SAN FRANCISCO — Silicon Valley is known as a high-tech hub, home to companies like Google, Hewlett Packard, Facebook, Intel, Oracle, Adobe, eBay and Apple — a one-dimensional portrait that’s upended at a new fashion-art installation in San Jose, the valley’s largest city.
“Techstyle Softwear: Surface and Shape” at the San Jose Museum of Quilts and Textiles is a collaboration between artist Corinne Okada Takara, apparel designer Colleen Quen and industrial designer Rick Lee, who were asked to interpret Silicon Valley life. Using $55,000 in grants, the project became equal parts artistic expression and inquiry into the valley’s historic cultural diversity.
Not surprisingly, there was also an Internet social-media aspect in which locals were asked to submit favorite valley photos, which in turn inspired Takara’s abstract fabric that was designed using software developed in the region. She also created sound-design prints based on recordings of locals describing their favorite valley imagery.
Takara’s patterns draw on such disparate things as colorful Mexican candy wrappers, modern Joseph Eichler-designed 1950s subdivision houses, redwood trees, Vietnamese tunics, bright Indian saris, Santa Cruz Mountain foothills, shards of blue-and-white Japanese pottery from early agricultural workers and round Chinese restaurant soup bowls also from the same era. To capture the valley’s demographics, including the influx of high-tech entrepreneurs from Southeast Asia in the last several decades, Takara created flowered prints based on the data.
“Its history and diversity isn’t what the rest of the world thinks of Silicon Valley,” said Takara, a local resident of Japanese/European descent who was raised in Hawaii and is a design graduate from Stanford University, where much of the valley’s post-World War II high-tech origins are traced. Before that, the area’s nickname was the Valley of the Heart’s Delight for its lush orchards and flower farms, now occupied by gated high-tech company campuses.
Takara’s digital prints come to life in two gowns designed by Quen in her atelier an hour north in San Francisco, relying on the same traditional French couture techniques she uses to make her signature sculptural gowns and dresses. “It was my job to tell the story,” Quen said.
One gown, The Root, has a far-reaching skirt made of vertical silk panels that flow asymmetrically from the bodice onto the floor, symbolizing the valley and its foothills. Quen, a fourth-generation Chinese American, chose the Chinese soup bowl print to cut across the front.
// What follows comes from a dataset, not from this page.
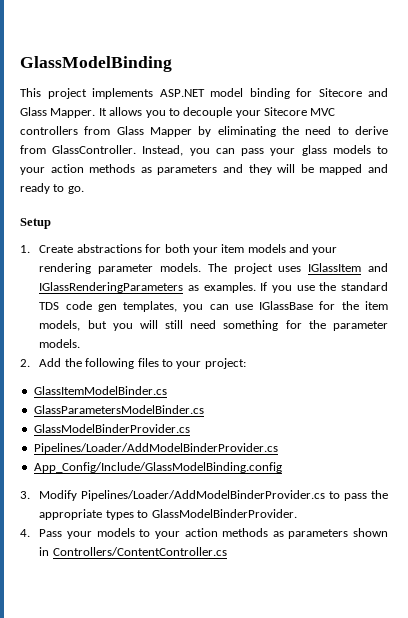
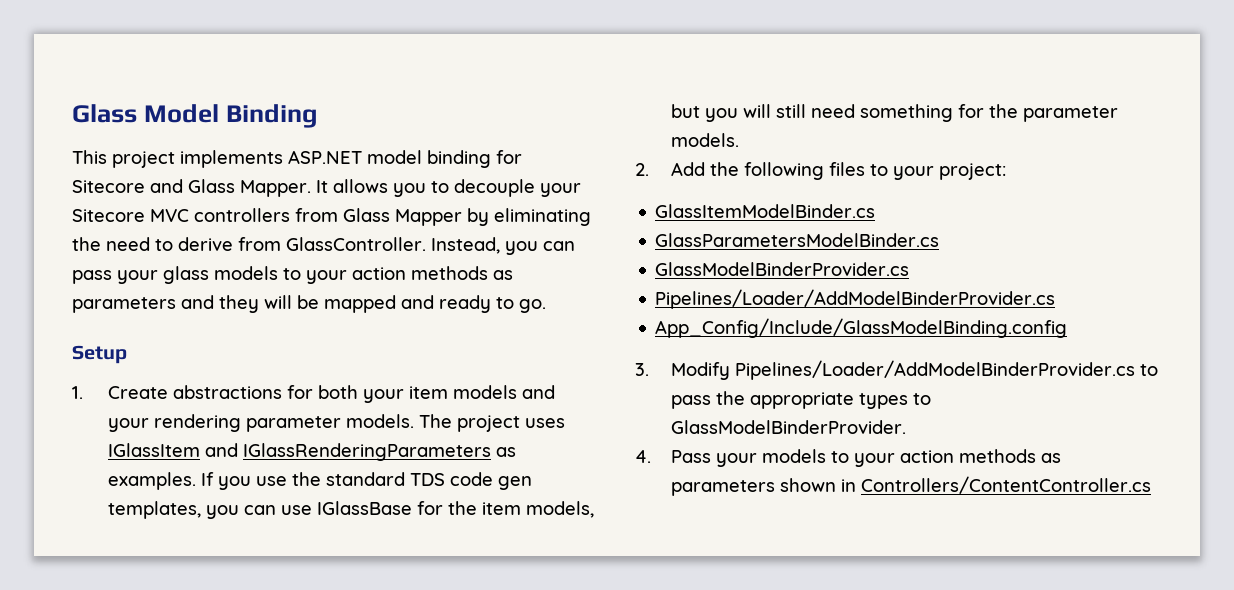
[20,56,172,72] GlassModelBinding -> [72,104,318,128] Glass Model Binding

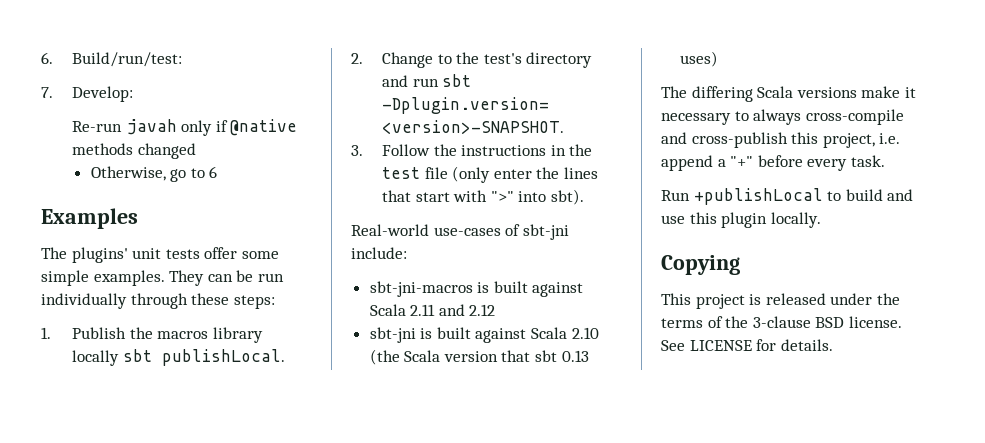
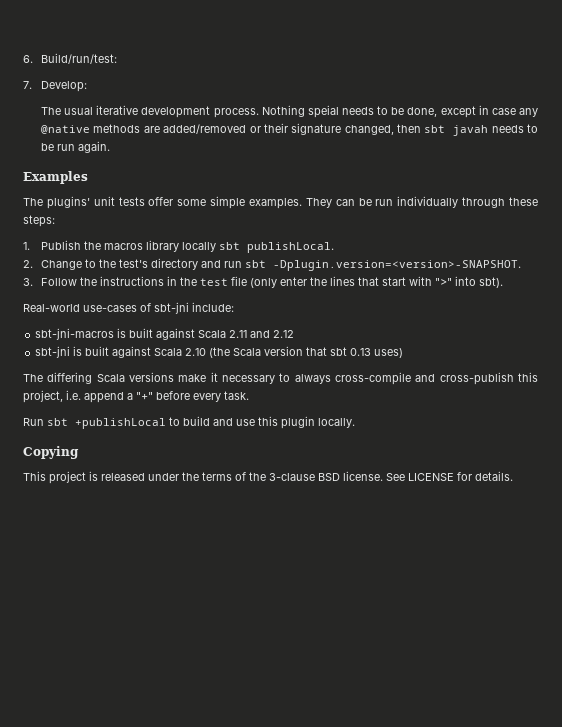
[71,119,298,136] [71,143,196,159] [90,166,218,182] Re-run javah only if @native methods changed // Otherwise, go to 6 -> [40,105,539,118] [40,123,538,136] [40,141,110,153] The usual iterative development process. Nothing speial needs to be done, except in case any @native methods are added/removed or their signature changed, then sbt javah needs to be run again.
(690, 195) none -> [47,418,68,426] sbt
The two bell sleeves conjure up Japanese lanterns, one in a pan-Asian floral print inspired by this growing segment of the valley’s cultural melting pot, and the other representing the glass domed San Jose City Hall designed by New York architect Richard Meier.
Quen’s other gown, The Emotional Transformation, has an opaque full skirt made of boxed panels of boning and sturdy cotton lawn to represent the valley’s farming roots, as well as its solar panels. The boxes are printed with the voice-generated designs.
In turn, the dress is suspended from Lee’s stainless-steel panel installation attached to the ceiling like a multifaceted diamond-shaped sky twinkling around the room and in which the dresses are reflected. “This is my ethereal piece,” said Lee, explaining the surface imagines technology’s limitless frontiers, as well as the extreme wealth it generates, the valley’s big blue sky and its cultural diversity.
Lee, who was raised by Chinese parents in South Korea and Chicago and studied design at the University of Illinois, is known for his spare and whimsical design eye in furniture and home furnishings. It’s a style he developed by studying design under the Milanese modernist Maurizio Morgantini, as well as apprenticing in the early Nineties in his 20s in Milan, including at the Studio Alchimia. Lee and Quen, who are married, also often collaborate, as they did at an installation in the 2008 Shanghai Bienalle.
Lee also learned something else from the Italian modernists. “Design should be romantic and not rushed,” Lee says. “The fun part is the process.”
The exhibition, part of the museum’s TechStyle Bienalle celebrating the intersection of technology and fiber arts, runs through Oct. 31.